▶

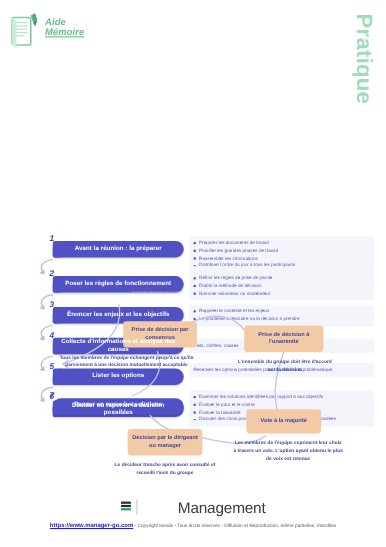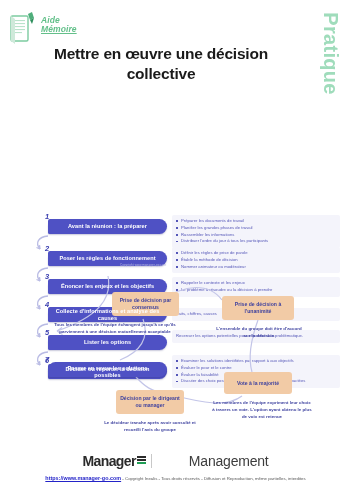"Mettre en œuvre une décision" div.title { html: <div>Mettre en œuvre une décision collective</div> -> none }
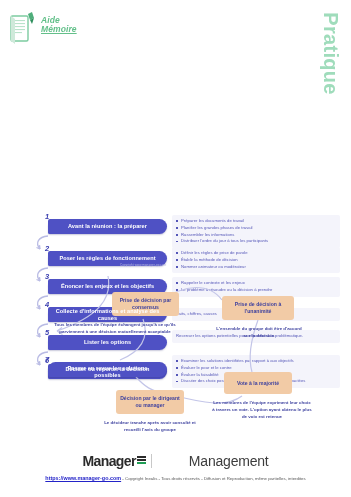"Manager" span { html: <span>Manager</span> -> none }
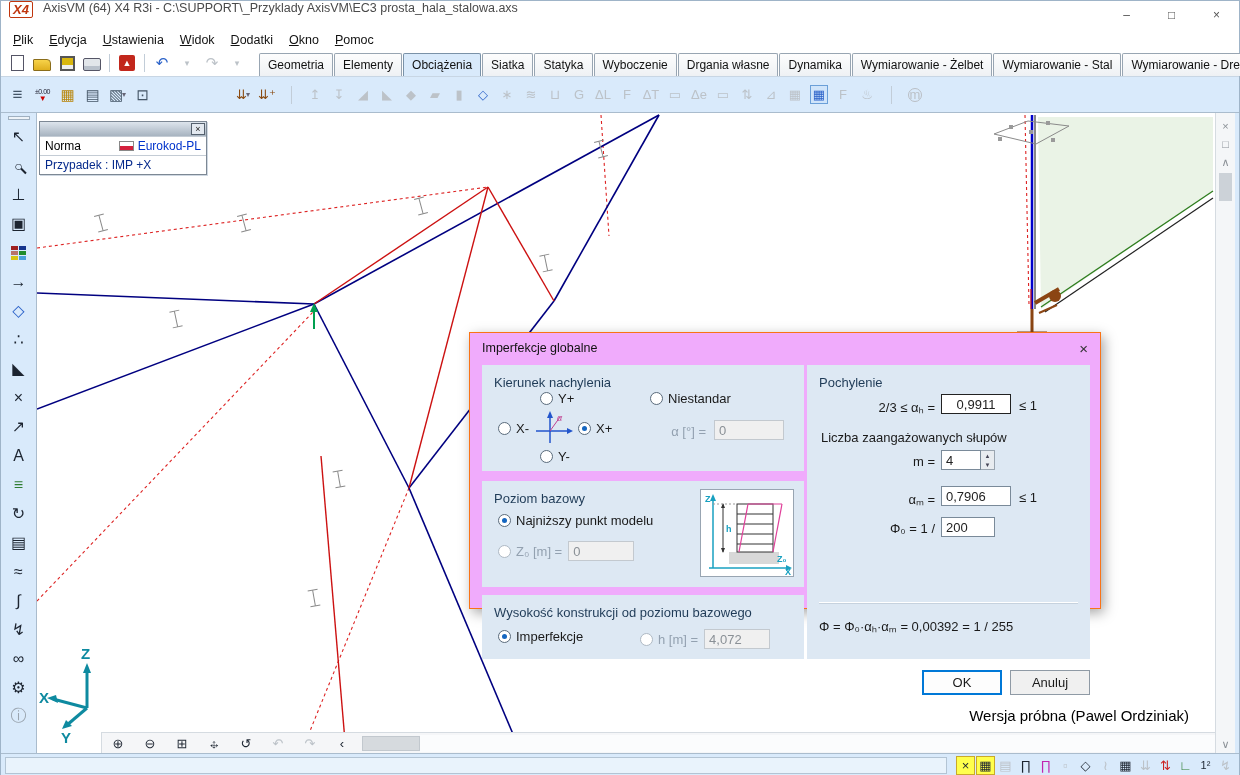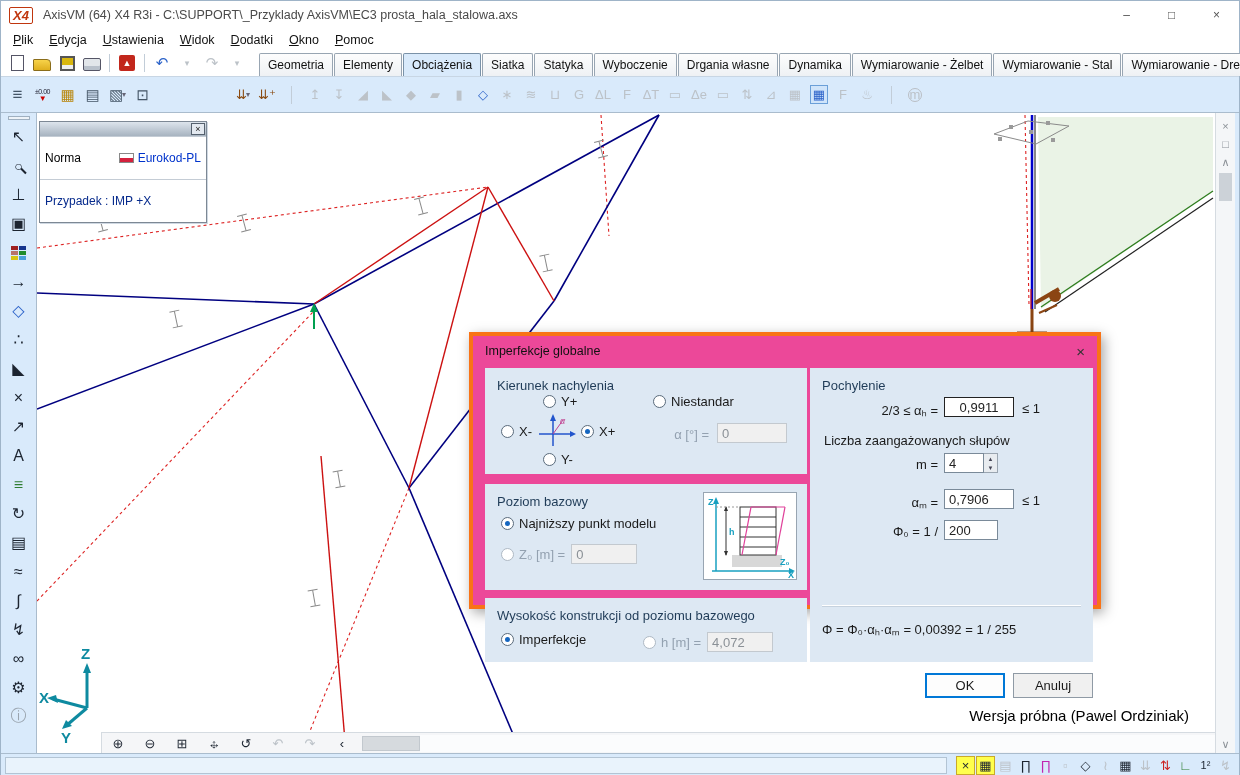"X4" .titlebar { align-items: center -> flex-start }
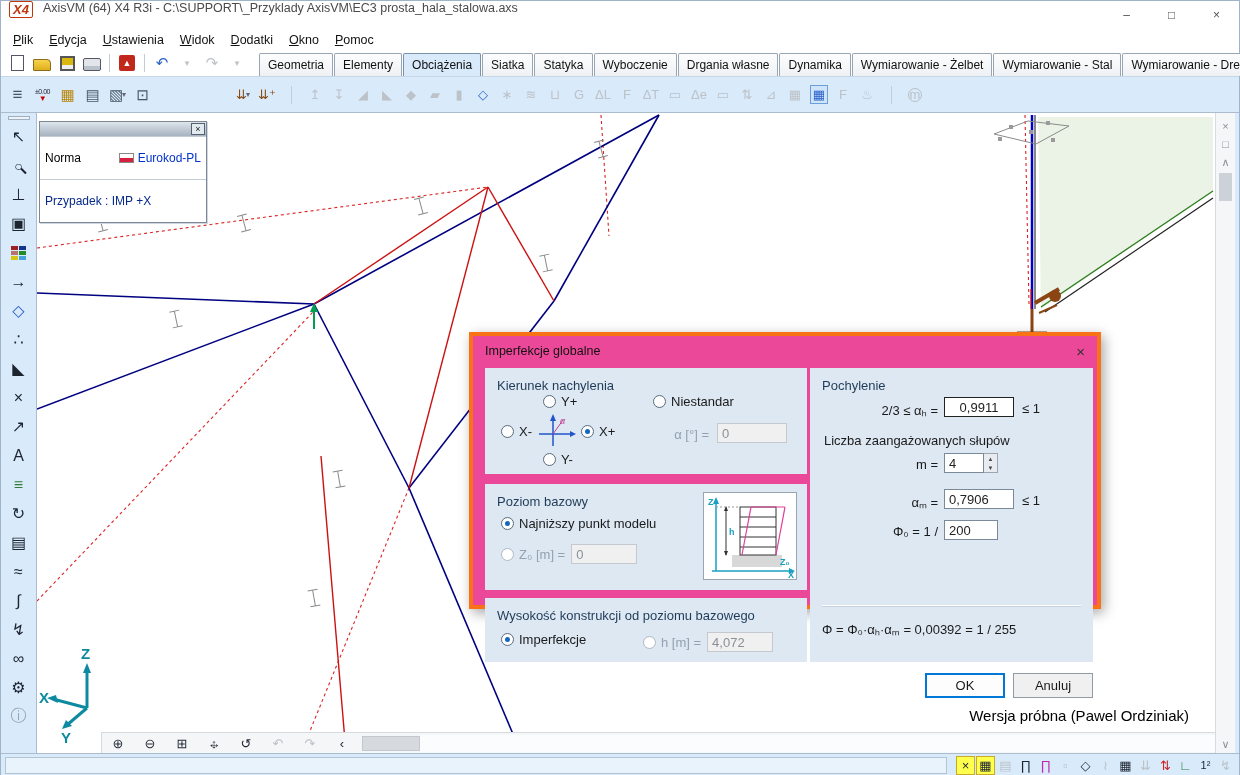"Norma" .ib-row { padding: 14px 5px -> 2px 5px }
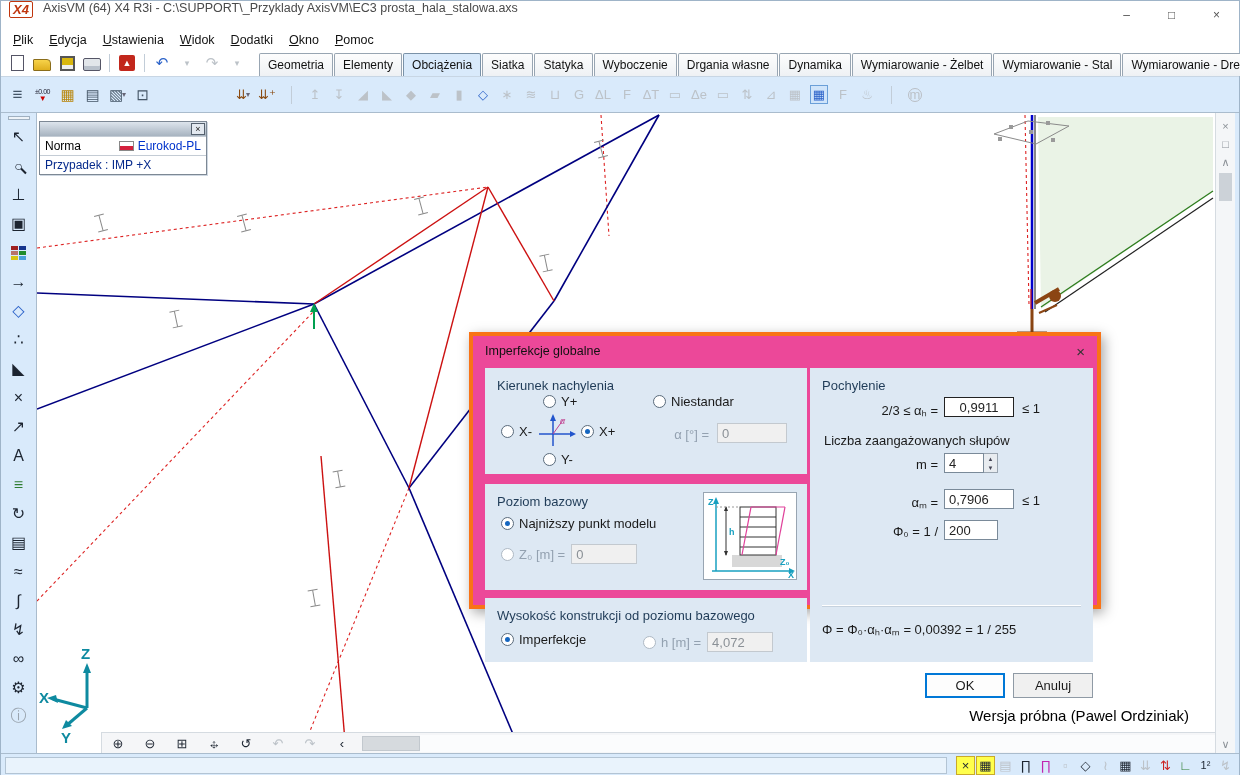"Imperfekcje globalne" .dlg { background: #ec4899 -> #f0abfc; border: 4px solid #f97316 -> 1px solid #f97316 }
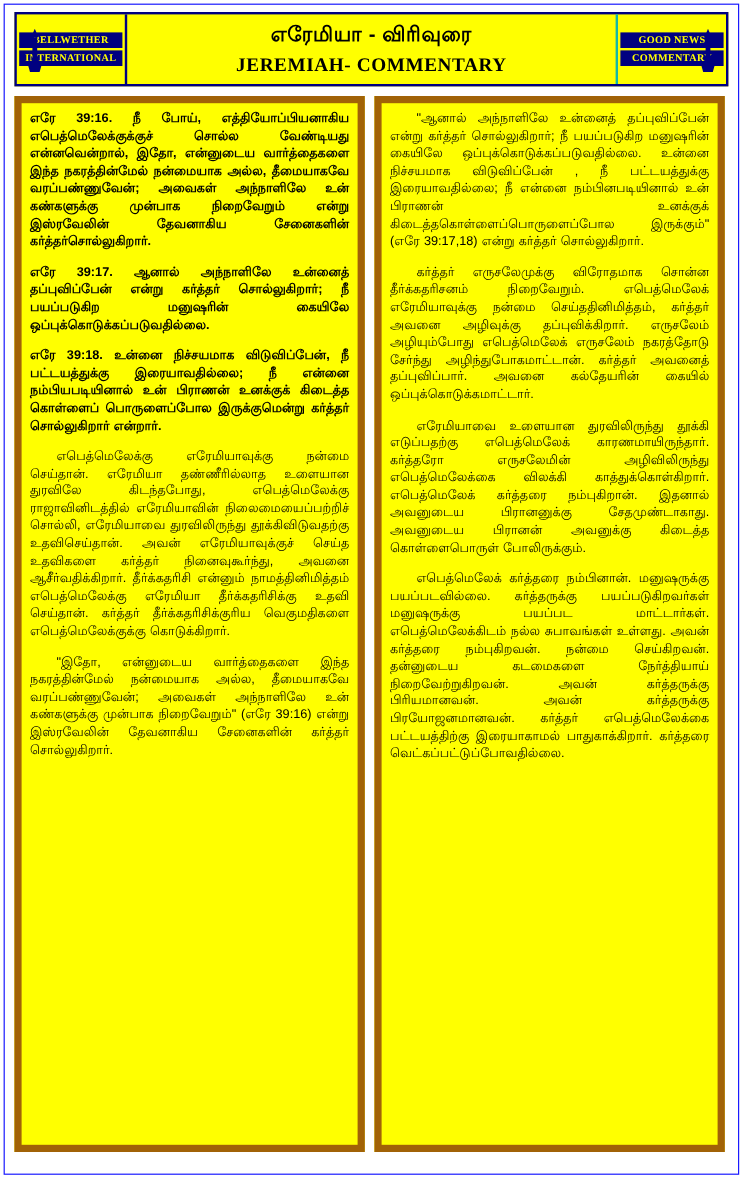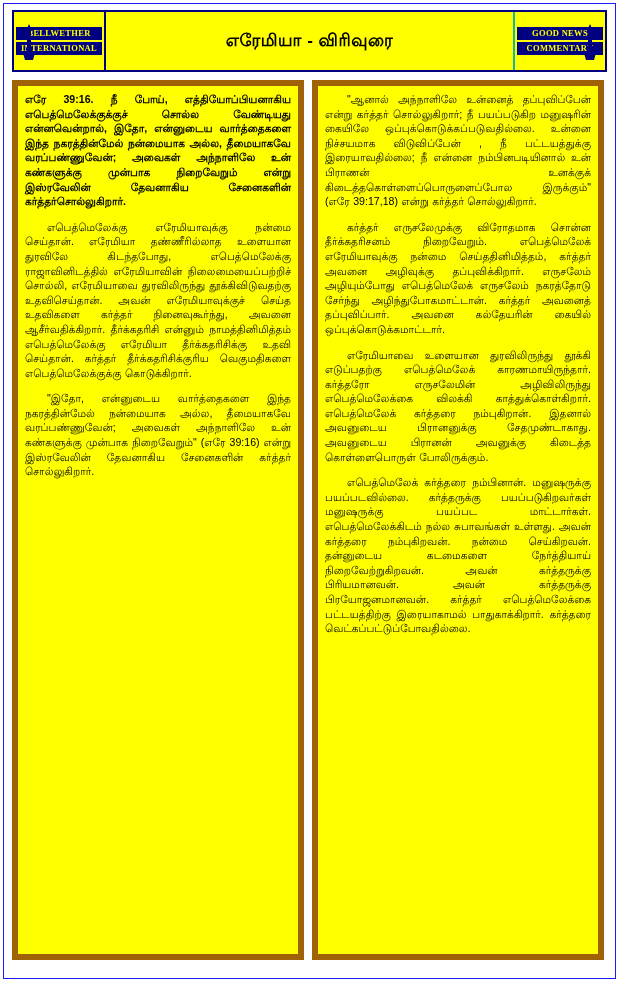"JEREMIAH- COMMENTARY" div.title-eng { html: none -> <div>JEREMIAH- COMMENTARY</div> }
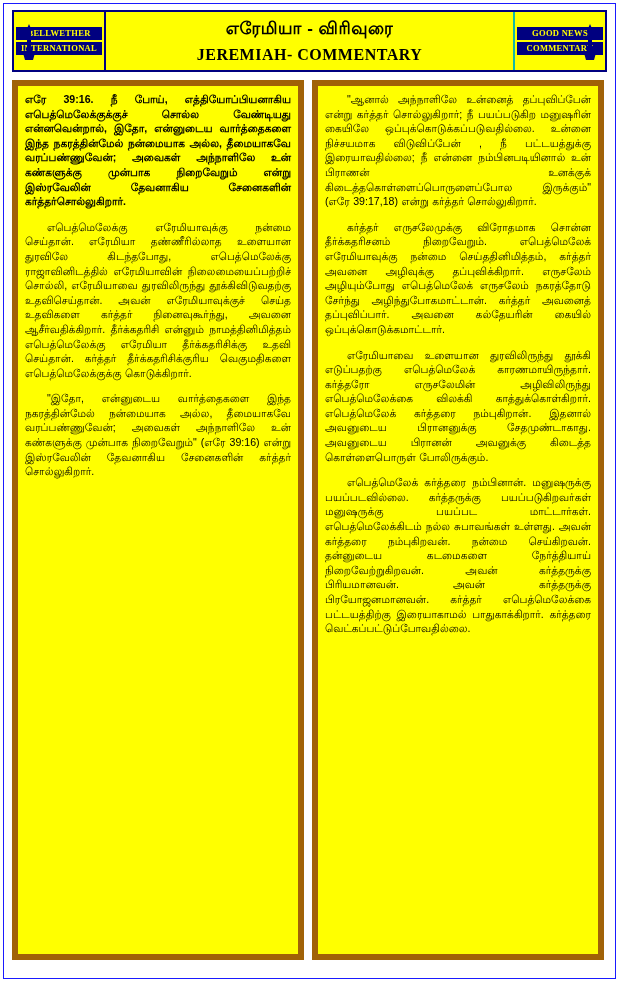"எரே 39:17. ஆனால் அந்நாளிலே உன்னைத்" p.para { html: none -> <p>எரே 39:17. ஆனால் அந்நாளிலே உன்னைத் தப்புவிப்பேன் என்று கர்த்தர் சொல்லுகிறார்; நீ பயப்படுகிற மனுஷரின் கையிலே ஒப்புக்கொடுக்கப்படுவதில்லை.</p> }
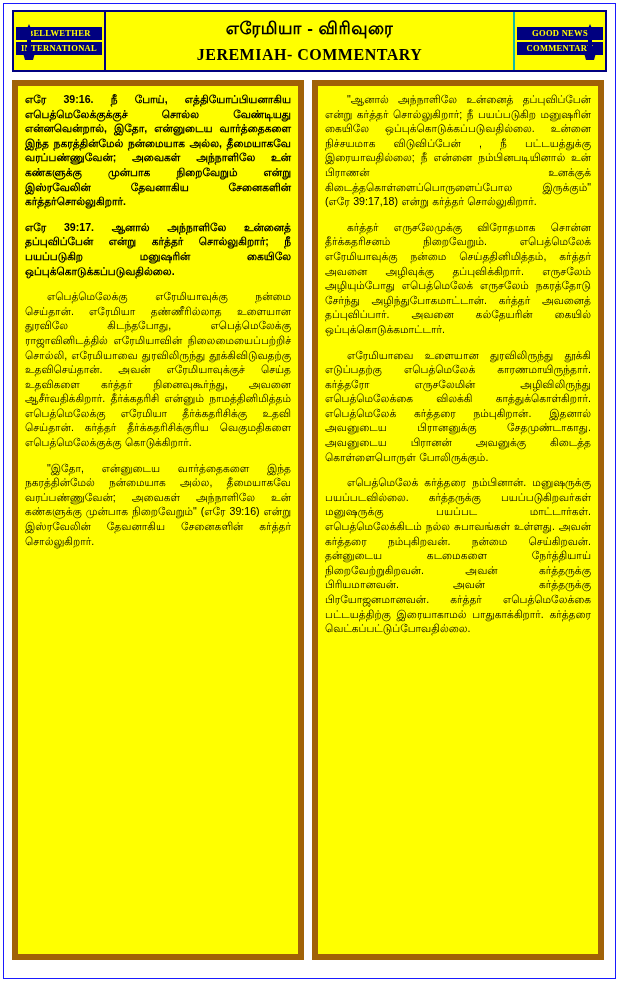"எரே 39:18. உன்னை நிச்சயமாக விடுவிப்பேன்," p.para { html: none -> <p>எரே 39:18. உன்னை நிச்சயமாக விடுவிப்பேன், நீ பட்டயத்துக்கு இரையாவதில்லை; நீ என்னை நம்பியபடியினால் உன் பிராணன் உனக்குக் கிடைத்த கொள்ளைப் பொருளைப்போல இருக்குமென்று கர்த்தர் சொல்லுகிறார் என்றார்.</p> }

◀

Action item:
Leave the pictures aside. Set down exactly the lines from the one with "html: <span>Manager</span> ->" through the final line of the listing above.

Response to this task:
"Manager" span { html: <span>Manager</span> -> none }
"X4" .titlebar { align-items: center -> flex-start }
"Norma" .ib-row { padding: 14px 5px -> 2px 5px }
"Imperfekcje globalne" .dlg { background: #ec4899 -> #f0abfc; border: 4px solid #f97316 -> 1px solid #f97316 }
"JEREMIAH- COMMENTARY" div.title-eng { html: none -> <div>JEREMIAH- COMMENTARY</div> }
"எரே 39:17. ஆனால் அந்நாளிலே உன்னைத்" p.para { html: none -> <p>எரே 39:17. ஆனால் அந்நாளிலே உன்னைத் தப்புவிப்பேன் என்று கர்த்தர் சொல்லுகிறார்; நீ பயப்படுகிற மனுஷரின் கையிலே ஒப்புக்கொடுக்கப்படுவதில்லை.</p> }
"எரே 39:18. உன்னை நிச்சயமாக விடுவிப்பேன்," p.para { html: none -> <p>எரே 39:18. உன்னை நிச்சயமாக விடுவிப்பேன், நீ பட்டயத்துக்கு இரையாவதில்லை; நீ என்னை நம்பியபடியினால் உன் பிராணன் உனக்குக் கிடைத்த கொள்ளைப் பொருளைப்போல இருக்குமென்று கர்த்தர் சொல்லுகிறார் என்றார்.</p> }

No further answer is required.